Belo Horizonte (RV) - A reconhecida maestria de Jesus nos seus ensinamentos,
com a particularidade de sua presença, com sua força incomparável de interpelação,
tocava sempre os espaços mais recônditos dos corações. O evangelista Marcos narra
um diálogo de Cristo com seus discípulos que causou grande espanto. Jesus descreve
a cena de alguém que corre em sua direção e, quando se aproxima, pergunta: “Bom Mestre,
que devo fazer para ganhar a vida eterna?” O diálogo se desenvolve aprofundando o
que é ser bom e o que fazer para ser bom, admitindo convictamente que a conquista
da plenitude do ser humano só se faz quando se encontra e se percorre o caminho da
bondade.
Depois de falar dos mandamentos para aquele que estava interessado
em ganhar a vida eterna, Jesus, fitando-o com amor, disse: “Só uma coisa te falta:
vai, vende tudo o que tens, dá o dinheiro aos pobres e terás um tesouro no céu. Depois,
vem e segue-me”. O interessado na vida eterna ficou pesaroso e foi embora cheio de
tristeza, pois possuía muitos bens, conta o evangelista Marcos, que também descreve
o espanto dos discípulos ao ouvirem estas palavras de Cristo. Pedro, então, intervém
dizendo: “Olha, nós deixamos tudo e te seguimos”.
Jesus não estava fazendo
contas de números naquele diálogo. Sua maestria não se prendia, na verdade, a quantidades
de bens. Ele tocou no núcleo central interior que rege os rumos dados à vida: a capacidade
de discernimento e escolha, a competência para produzir sentido, a convicção simples
e determinante de que é bom ser bom.
Ser bom é ser honesto. É alavancar projetos
que produzem vida e fecundam a cidadania com valores, que não se reduzem às posses.

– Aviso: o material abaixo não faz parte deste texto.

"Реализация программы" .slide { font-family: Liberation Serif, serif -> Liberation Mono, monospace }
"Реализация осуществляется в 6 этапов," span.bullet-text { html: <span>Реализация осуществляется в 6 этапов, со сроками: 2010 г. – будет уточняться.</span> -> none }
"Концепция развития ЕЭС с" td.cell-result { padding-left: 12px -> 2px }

Trata-se de princípios que alargam horizontes. O desafio maior, em todos os tempos,
inclusive agora, na cultura contemporânea, é superar uma compreensão da vida que a
reduz aos números e aos bens materiais. Aliás, esse desafio é ainda mais urgente no
tempo em que vivemos, porque há uma avalanche de mudanças, intensificada pelo universo
virtual da informação.
Manter a serenidade indispensável e alavancar-se na
sabedoria necessária não é fácil. Fácil é perder o rumo. Vive-se uma oscilação entre
a impotência da crítica e a onipotência da opinião. Esta oscilação provoca inevitavelmente
a perda de referências e de valores. O Papa Bento XVI adverte que a cultura contemporânea
corre riscos de excluir Deus, fonte única e inesgotável de princípios, dos próprios
horizontes. Assim, a humanidade segue caminhos equivocados, receitas destrutivas.
Sem Deus no horizonte, o que se constata é a primazia da instabilidade, no lugar da
verdade. A informação, com sua fluidez, passa a ser fonte de todas as fontes.
É
preciso saber que não basta estocar, organizar e distribuir informações múltiplas.

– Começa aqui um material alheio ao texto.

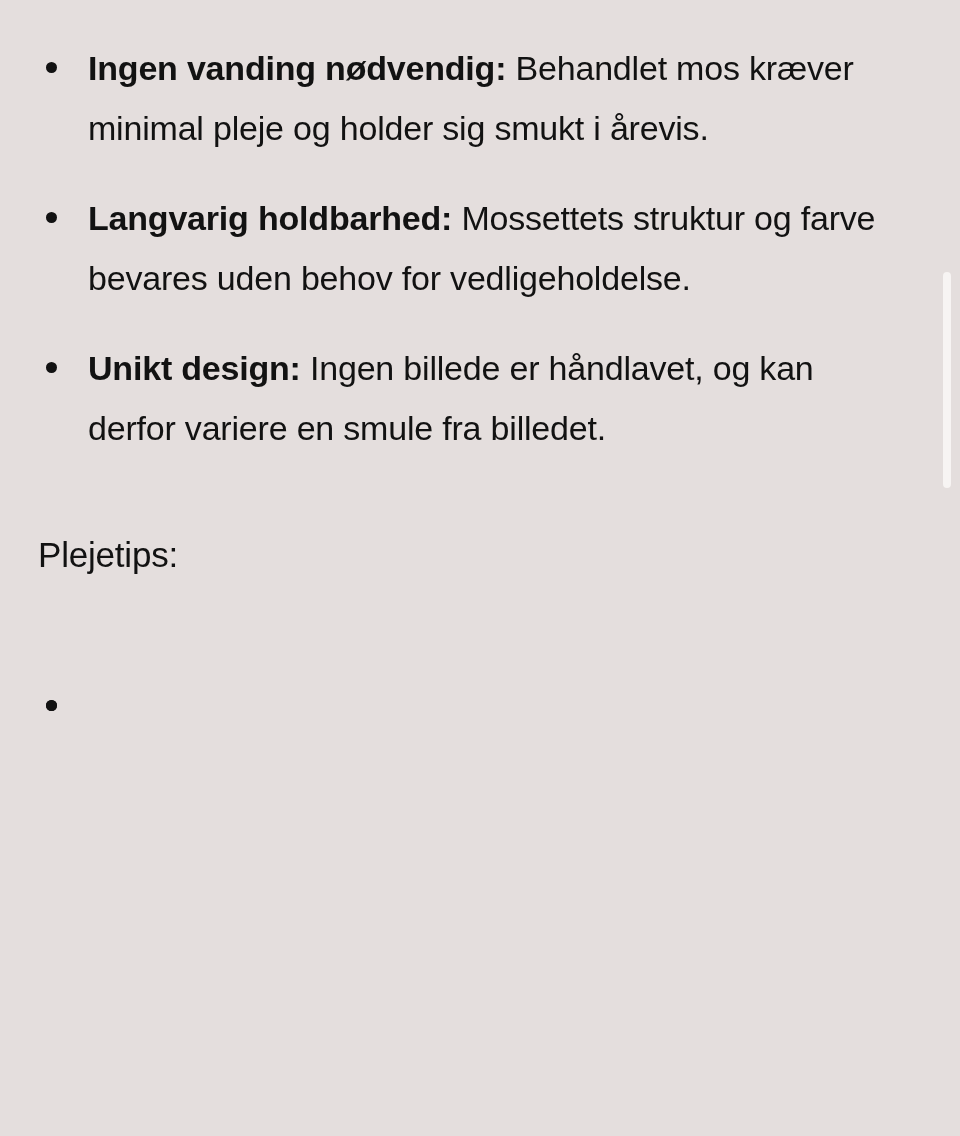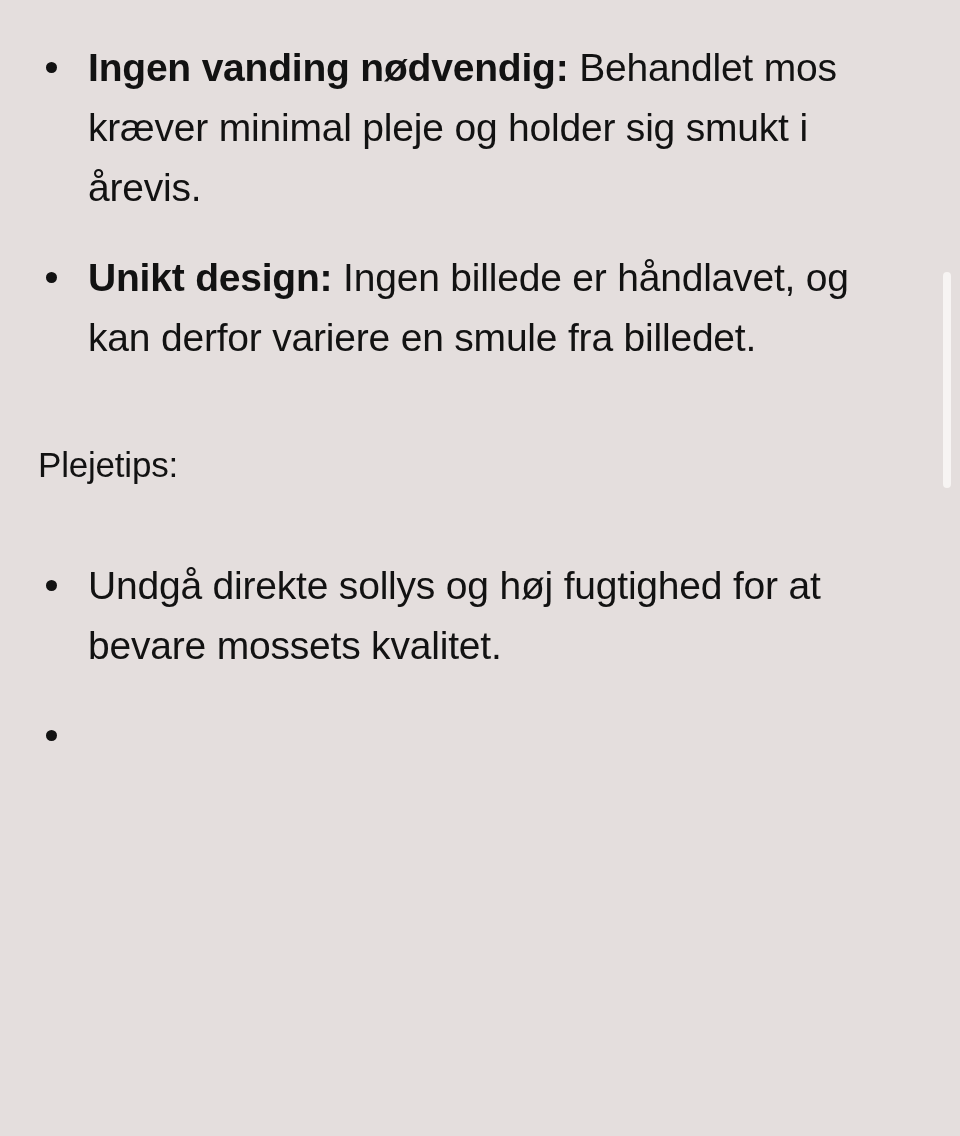"Ingen vanding nødvendig: Behandlet mos" ul.bullets li { font-size: 39px -> 34px }
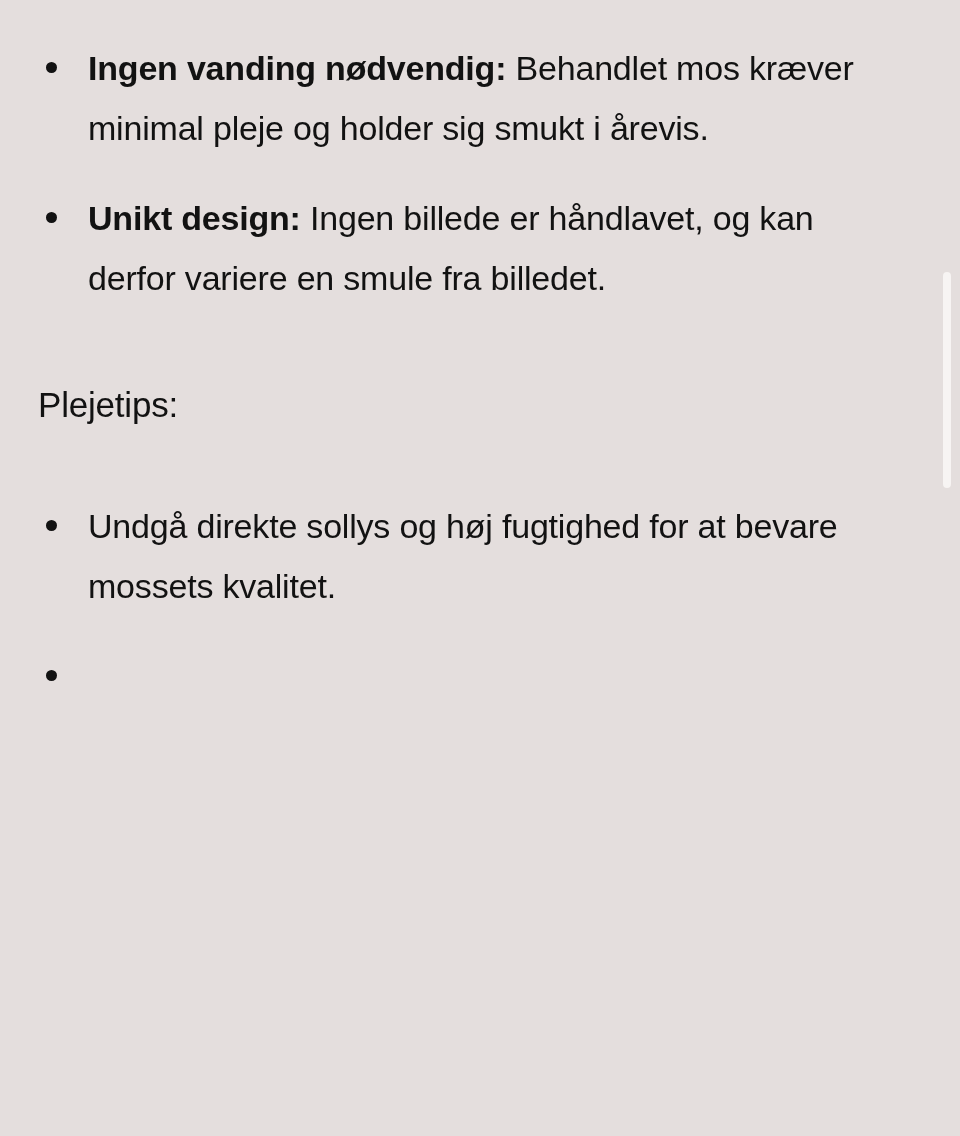"Langvarig holdbarhed: Mossettets" li { html: none -> <li> <span></span><span>Langvarig holdbarhed:</span><span> Mossettets struktur og farve bevares uden behov for vedligeholdelse.</span> </li> }
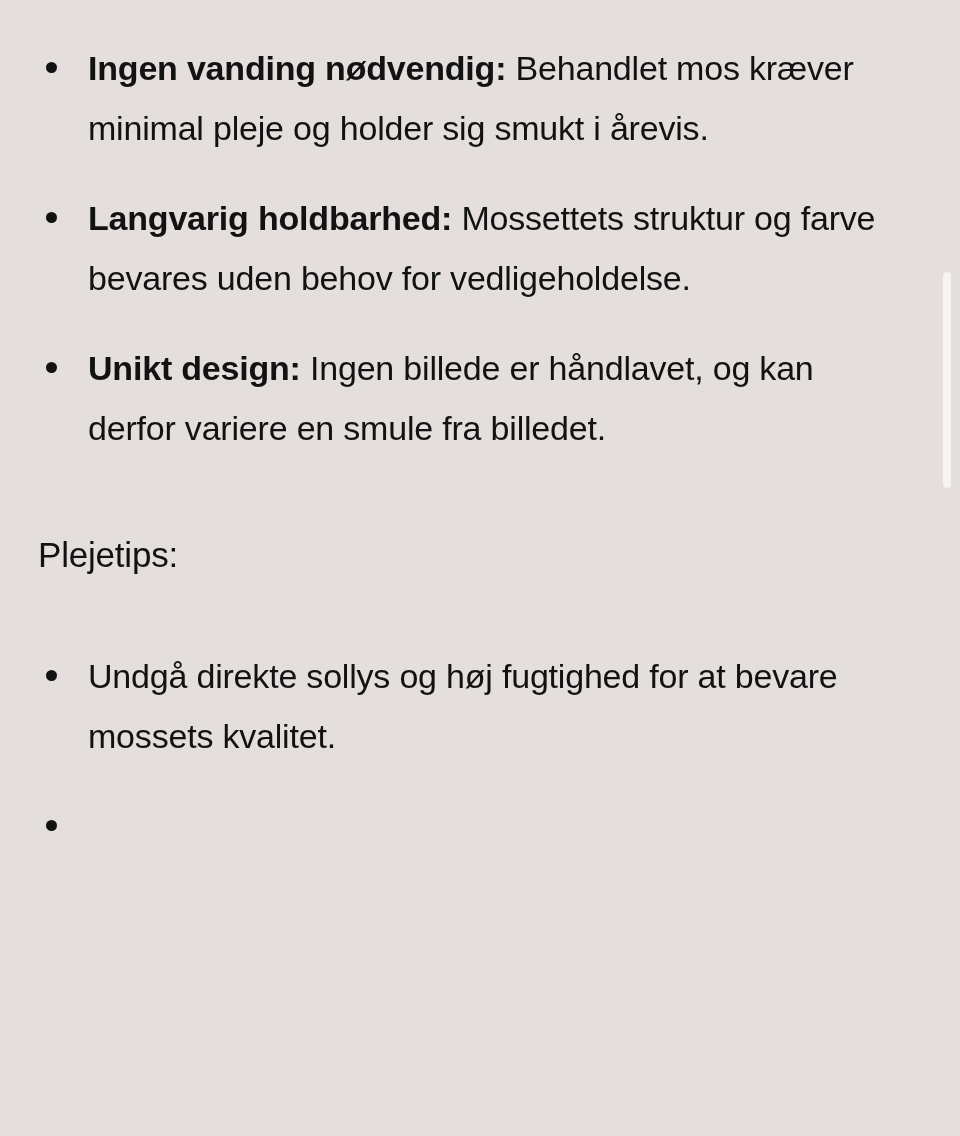"Undgå direkte sollys og høj" span { html: <span>Undgå direkte sollys og høj fugtighed for at bevare mossets kvalitet.</span> -> none }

Mesmo diante dessa grande oferta de conteúdo, pergunta-se: o que no mundo de hoje
é justo, bom, verdadeiro? Não encontrada a resposta, experimenta-se o peso da existência.
A vida fica à mercê de relatos sobre relatos, prostrando os humanos na insatisfação,
tornando-os insaciáveis. Mas, ávidos não dos valores que sustentam e devolvem a serenidade.
Em cena, de novo e sempre, a necessidade da permanente busca e do reger-se por princípios.
Um movimento que dá sustentação à cultura, caminha na direção da correção de descompassos.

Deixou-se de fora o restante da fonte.